Data supplied: Begin

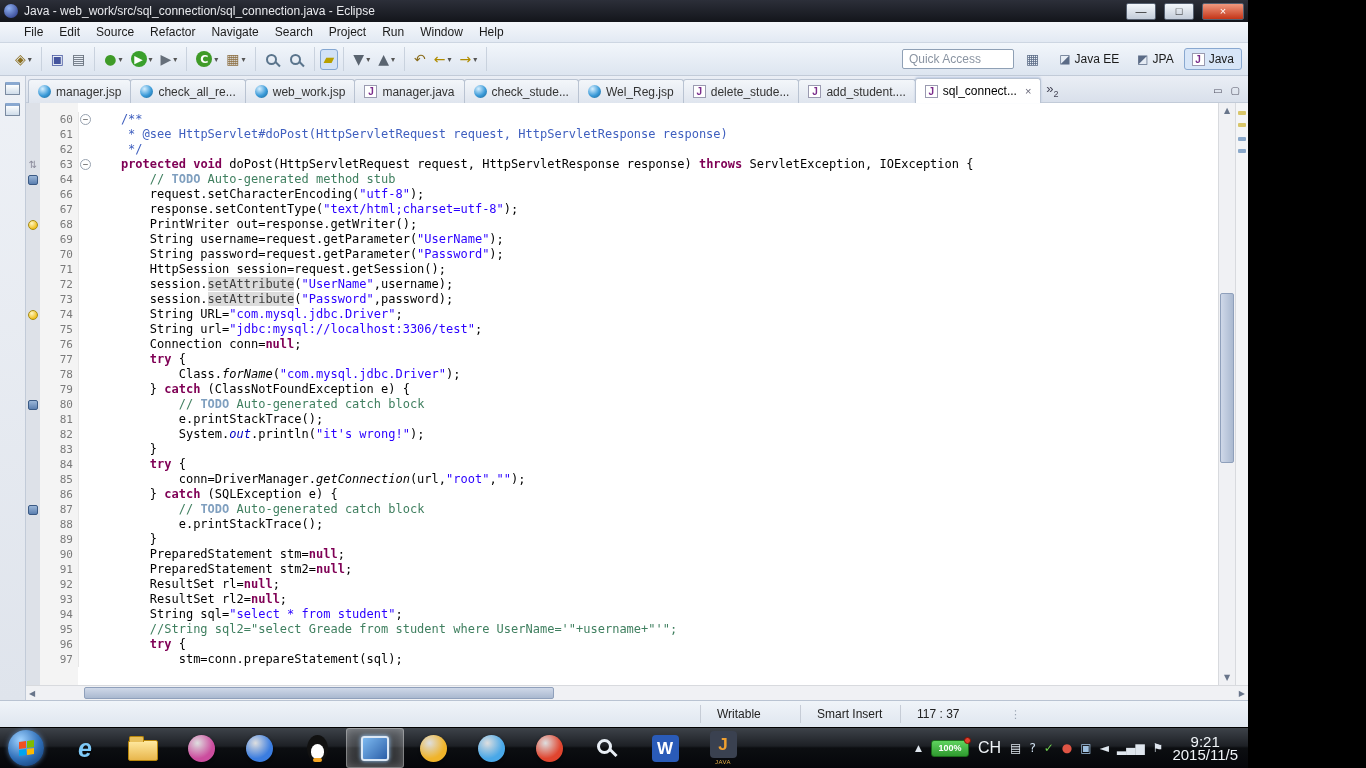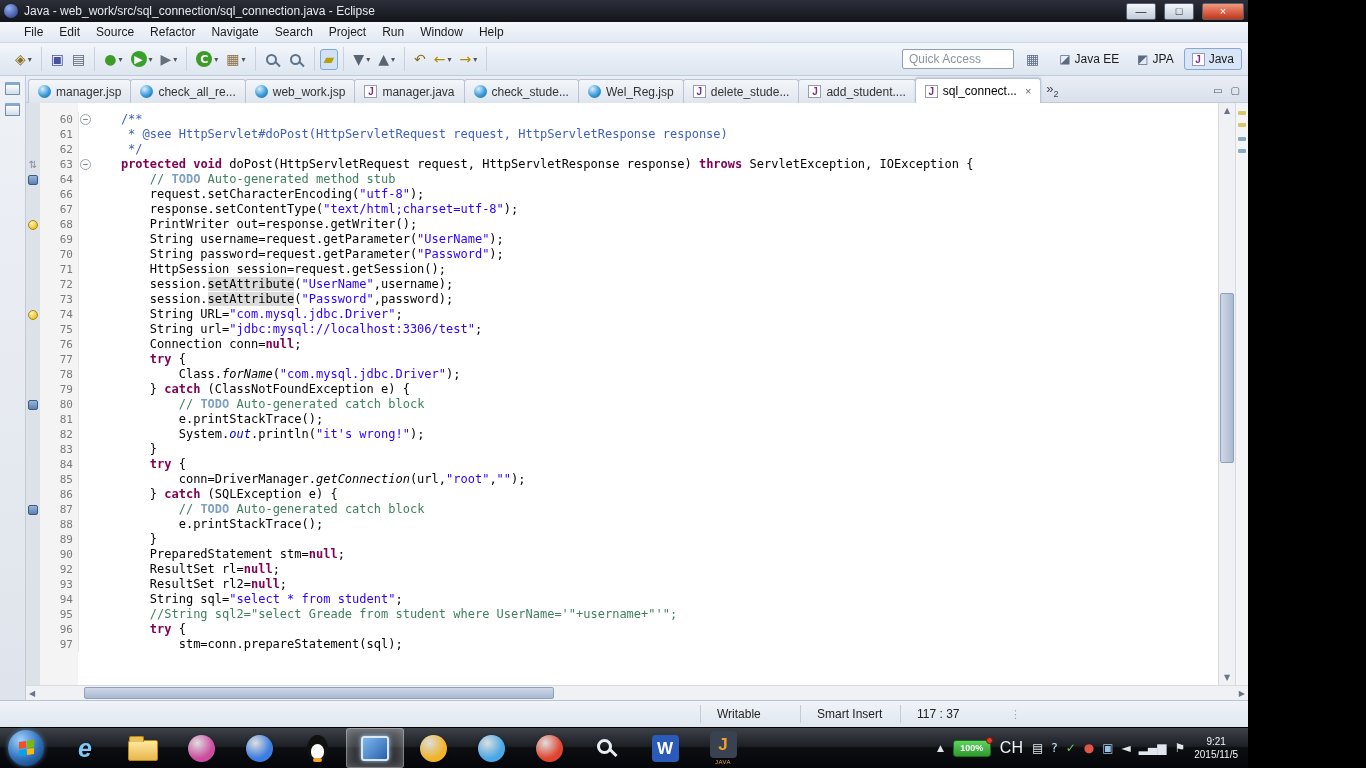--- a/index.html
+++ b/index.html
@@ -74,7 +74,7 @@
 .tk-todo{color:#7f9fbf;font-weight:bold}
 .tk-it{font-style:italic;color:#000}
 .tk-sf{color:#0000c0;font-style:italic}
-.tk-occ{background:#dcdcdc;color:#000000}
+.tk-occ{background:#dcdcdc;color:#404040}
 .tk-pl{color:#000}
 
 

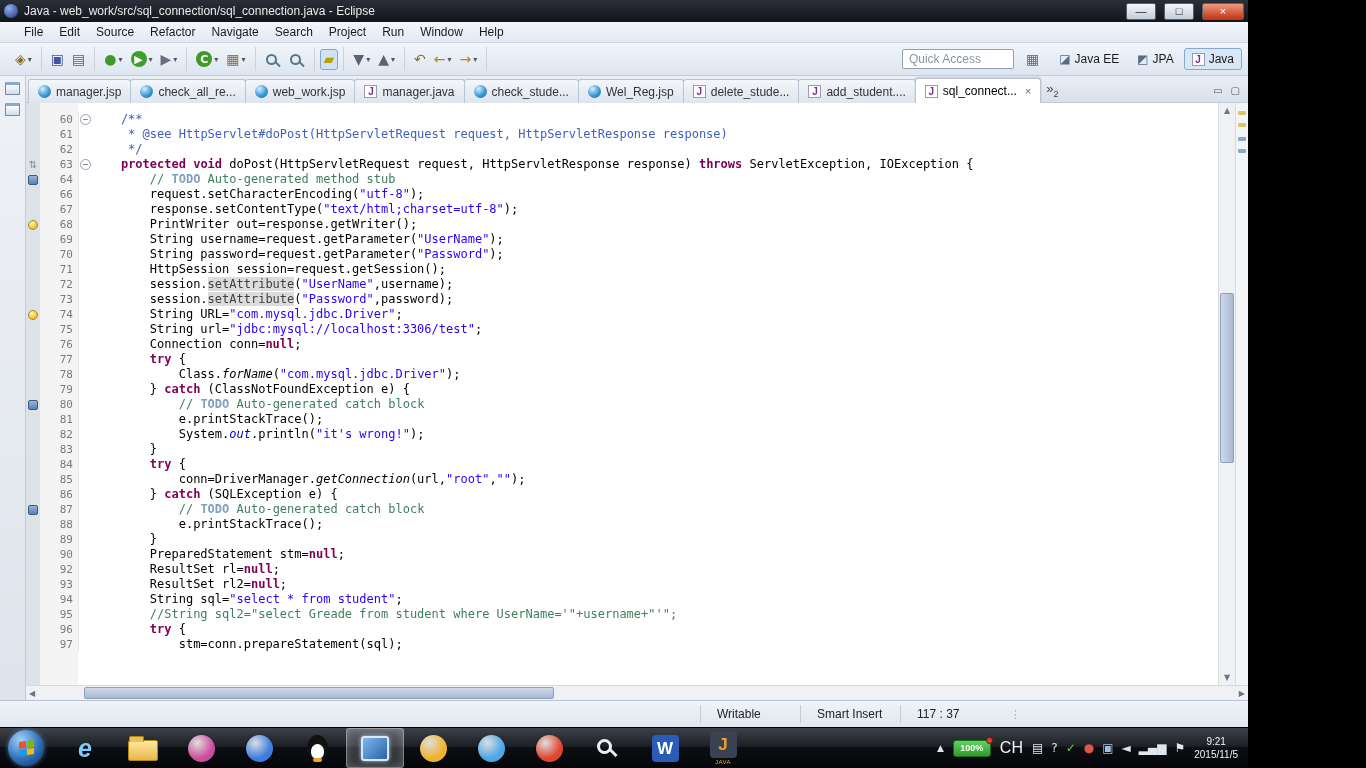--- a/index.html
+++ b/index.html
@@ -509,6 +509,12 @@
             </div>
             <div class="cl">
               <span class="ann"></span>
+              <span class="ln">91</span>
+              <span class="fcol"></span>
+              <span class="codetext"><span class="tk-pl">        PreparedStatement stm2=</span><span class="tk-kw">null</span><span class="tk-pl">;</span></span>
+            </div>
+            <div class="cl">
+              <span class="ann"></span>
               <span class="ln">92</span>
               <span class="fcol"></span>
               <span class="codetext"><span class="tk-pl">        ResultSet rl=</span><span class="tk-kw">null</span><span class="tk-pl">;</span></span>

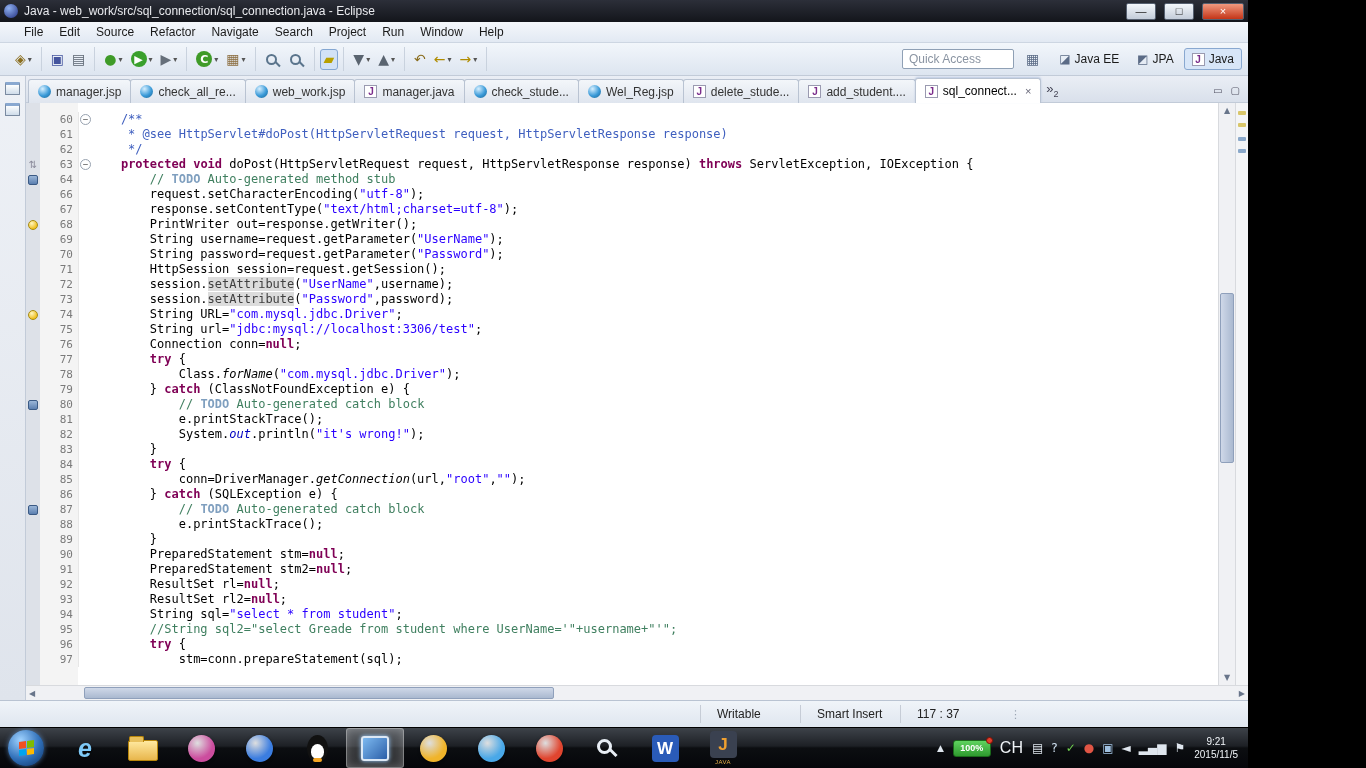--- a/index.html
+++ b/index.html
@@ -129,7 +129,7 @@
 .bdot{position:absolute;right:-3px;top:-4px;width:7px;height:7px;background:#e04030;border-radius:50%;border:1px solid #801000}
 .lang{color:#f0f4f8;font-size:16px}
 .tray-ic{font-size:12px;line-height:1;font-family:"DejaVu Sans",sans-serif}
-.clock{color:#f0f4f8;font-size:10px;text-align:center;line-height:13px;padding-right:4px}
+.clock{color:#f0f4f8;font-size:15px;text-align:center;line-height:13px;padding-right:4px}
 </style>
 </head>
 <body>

Data supplied: End

Assignment
Your copy should hold exactly and only the lines from the one containing "-509,6 +509,12 @@" through the end of the material, inclusive, repeated word for word and without pictures.

Reply
@@ -509,6 +509,12 @@
             </div>
             <div class="cl">
               <span class="ann"></span>
+              <span class="ln">91</span>
+              <span class="fcol"></span>
+              <span class="codetext"><span class="tk-pl">        PreparedStatement stm2=</span><span class="tk-kw">null</span><span class="tk-pl">;</span></span>
+            </div>
+            <div class="cl">
+              <span class="ann"></span>
               <span class="ln">92</span>
               <span class="fcol"></span>
               <span class="codetext"><span class="tk-pl">        ResultSet rl=</span><span class="tk-kw">null</span><span class="tk-pl">;</span></span>

--- a/index.html
+++ b/index.html
@@ -129,7 +129,7 @@
 .bdot{position:absolute;right:-3px;top:-4px;width:7px;height:7px;background:#e04030;border-radius:50%;border:1px solid #801000}
 .lang{color:#f0f4f8;font-size:16px}
 .tray-ic{font-size:12px;line-height:1;font-family:"DejaVu Sans",sans-serif}
-.clock{color:#f0f4f8;font-size:10px;text-align:center;line-height:13px;padding-right:4px}
+.clock{color:#f0f4f8;font-size:15px;text-align:center;line-height:13px;padding-right:4px}
 </style>
 </head>
 <body>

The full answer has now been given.